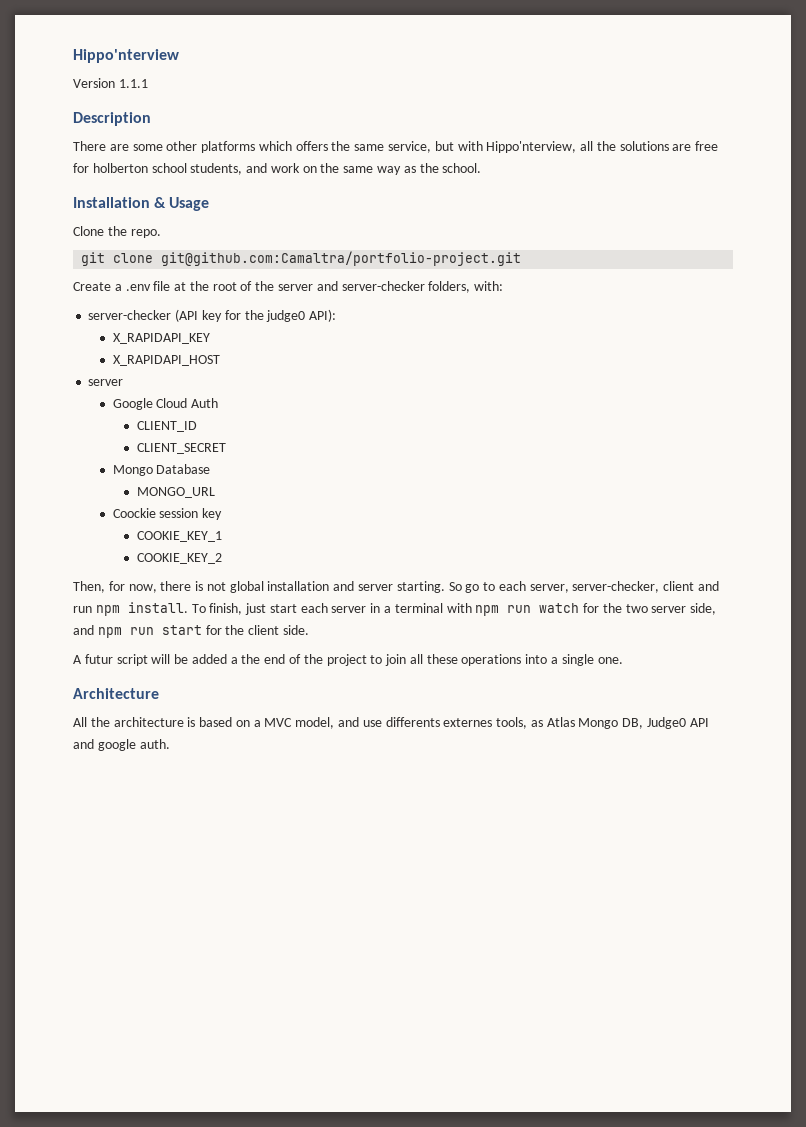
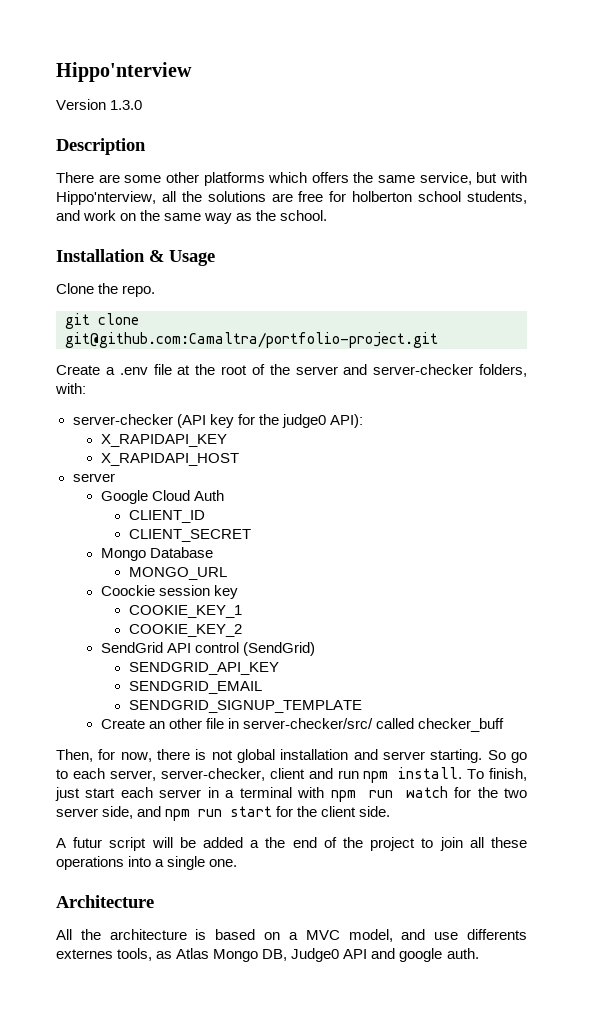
[118,79,148,88] 1.1.1 -> [110,100,143,110] 1.3.0
(222, 558) none -> [100,642,315,656] [128,662,279,675] [128,681,262,694] [128,700,362,713] [100,718,504,732] // SendGrid API control (SendGrid) // SENDGRID_API_KEY // SENDGRID_EMAIL // SENDGRID_SIGNUP_TEMPLATE // Create an other file in server-checker/src/ called checker_buff

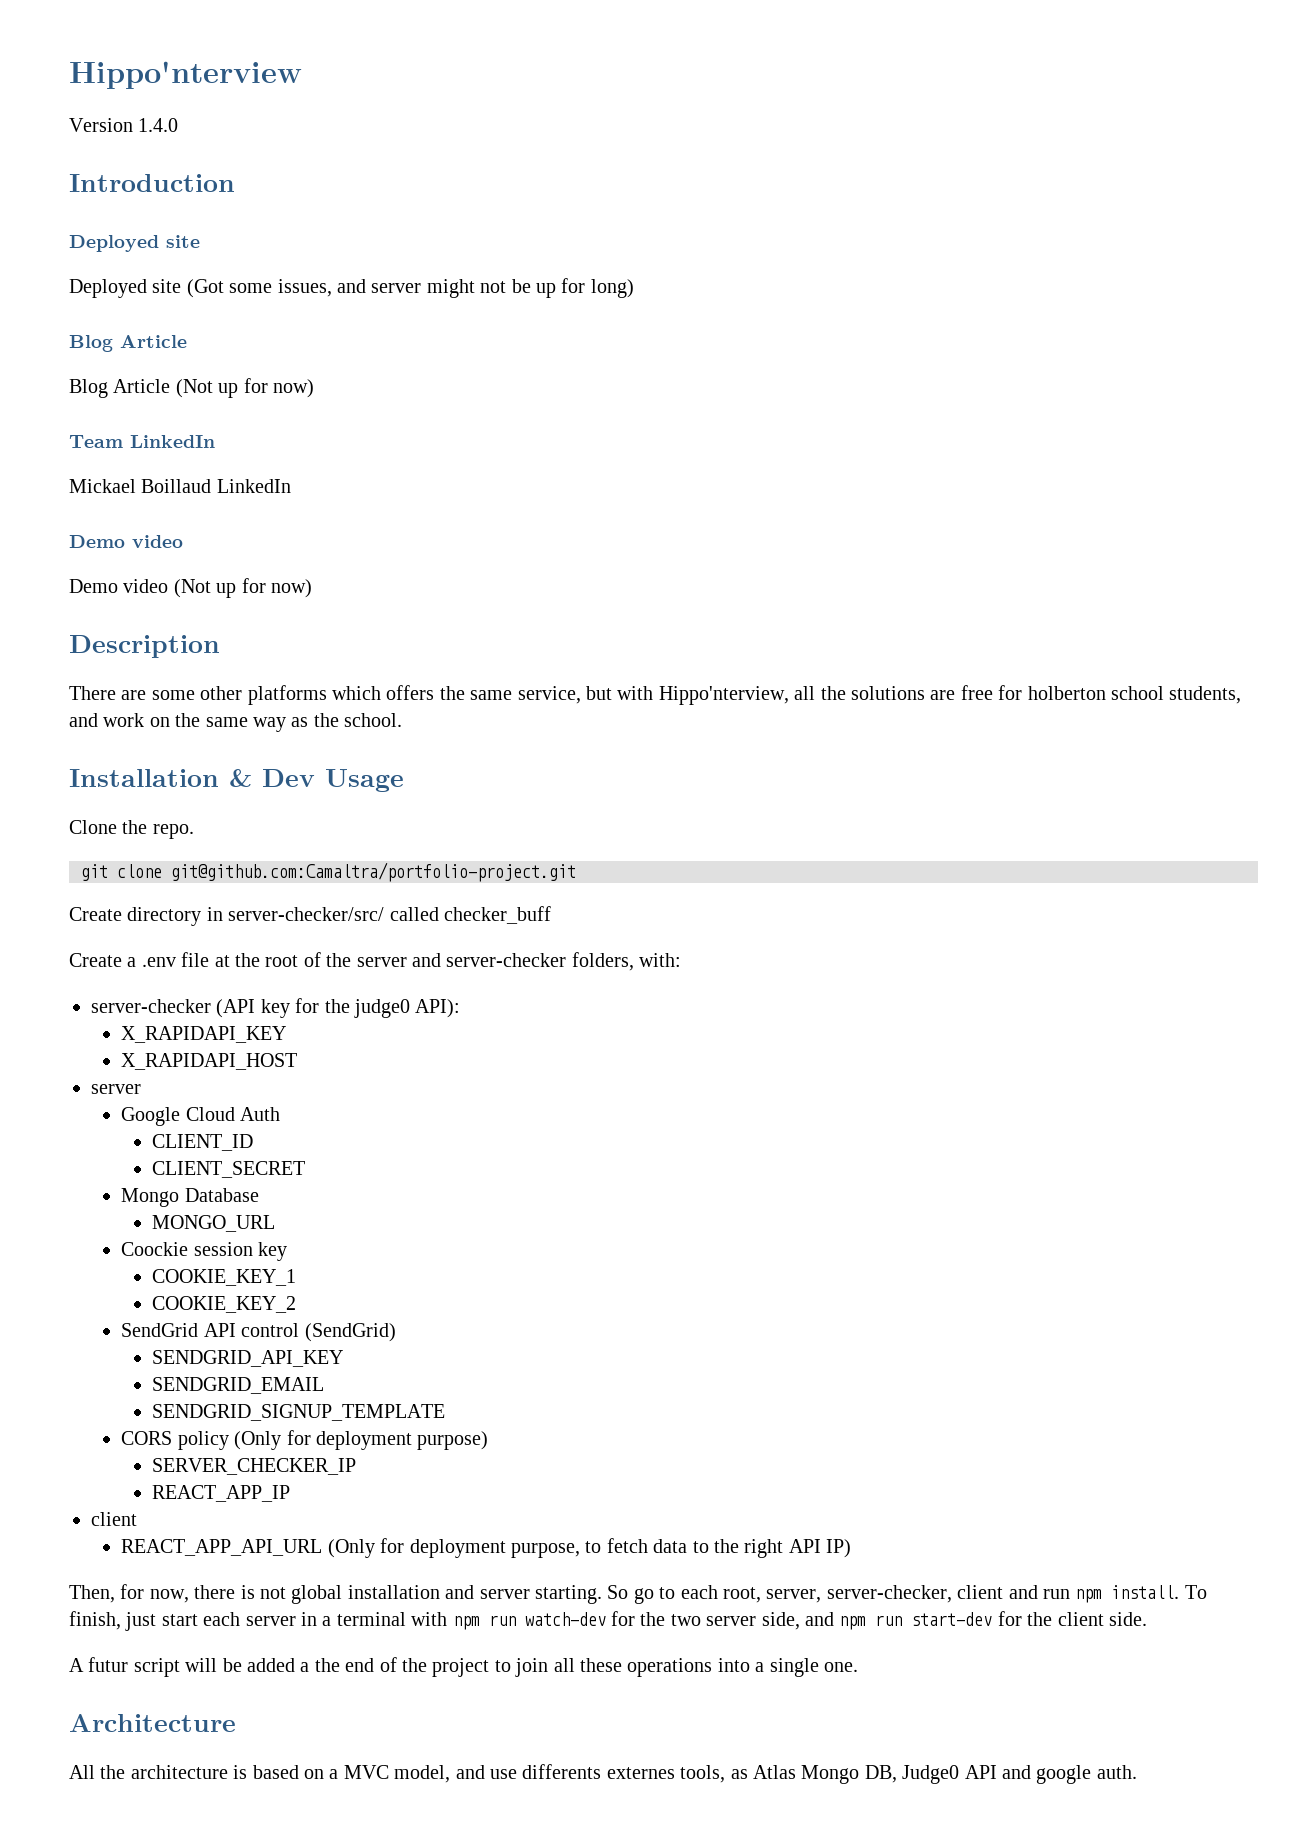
[110,100,143,110] 1.3.0 -> [138,118,179,132] [69,174,235,192] [69,235,200,252] [69,278,634,298] [69,335,187,352] [69,378,314,398] [69,435,215,448] [69,479,291,493] [69,535,183,548] [69,578,312,598] 1.4.0 // Introduction // Deployed site // Deployed site (Got some issues, and server might not be up for long) // Blog Article // Blog Article (Not up for now) // Team LinkedIn // Mickael Boillaud LinkedIn // Demo video // Demo video (Not up for now)
(164, 256) none -> [262,769,315,787] Dev
(438, 340) none -> [69,906,551,926] // Create directory in server-checker/src/ called checker_buff
[100,718,504,732] Create an other file in server-checker/src/ called checker_buff -> [121,1430,489,1450] [151,1458,356,1475] [151,1485,290,1502] [91,1512,137,1526] [121,1538,852,1558] CORS policy (Only for deployment purpose) // SERVER_CHECKER_IP // REACT_APP_IP // client // REACT_APP_API_URL (Only for deployment purpose, to fetch data to the right API IP)
(105, 773) none -> [722,1587,761,1603] root,
[405,786,448,798] watch -> [524,1612,606,1626] watch-dev
[230,806,273,817] start -> [911,1612,993,1626] start-dev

---------------

* TRY IT: Restate each entry word for word; pictures stay out of the copy.

* OUTPUT FOR THIS EXERCISE:
[118,79,148,88] 1.1.1 -> [110,100,143,110] 1.3.0
(222, 558) none -> [100,642,315,656] [128,662,279,675] [128,681,262,694] [128,700,362,713] [100,718,504,732] // SendGrid API control (SendGrid) // SENDGRID_API_KEY // SENDGRID_EMAIL // SENDGRID_SIGNUP_TEMPLATE // Create an other file in server-checker/src/ called checker_buff

[110,100,143,110] 1.3.0 -> [138,118,179,132] [69,174,235,192] [69,235,200,252] [69,278,634,298] [69,335,187,352] [69,378,314,398] [69,435,215,448] [69,479,291,493] [69,535,183,548] [69,578,312,598] 1.4.0 // Introduction // Deployed site // Deployed site (Got some issues, and server might not be up for long) // Blog Article // Blog Article (Not up for now) // Team LinkedIn // Mickael Boillaud LinkedIn // Demo video // Demo video (Not up for now)
(164, 256) none -> [262,769,315,787] Dev
(438, 340) none -> [69,906,551,926] // Create directory in server-checker/src/ called checker_buff
[100,718,504,732] Create an other file in server-checker/src/ called checker_buff -> [121,1430,489,1450] [151,1458,356,1475] [151,1485,290,1502] [91,1512,137,1526] [121,1538,852,1558] CORS policy (Only for deployment purpose) // SERVER_CHECKER_IP // REACT_APP_IP // client // REACT_APP_API_URL (Only for deployment purpose, to fetch data to the right API IP)
(105, 773) none -> [722,1587,761,1603] root,
[405,786,448,798] watch -> [524,1612,606,1626] watch-dev
[230,806,273,817] start -> [911,1612,993,1626] start-dev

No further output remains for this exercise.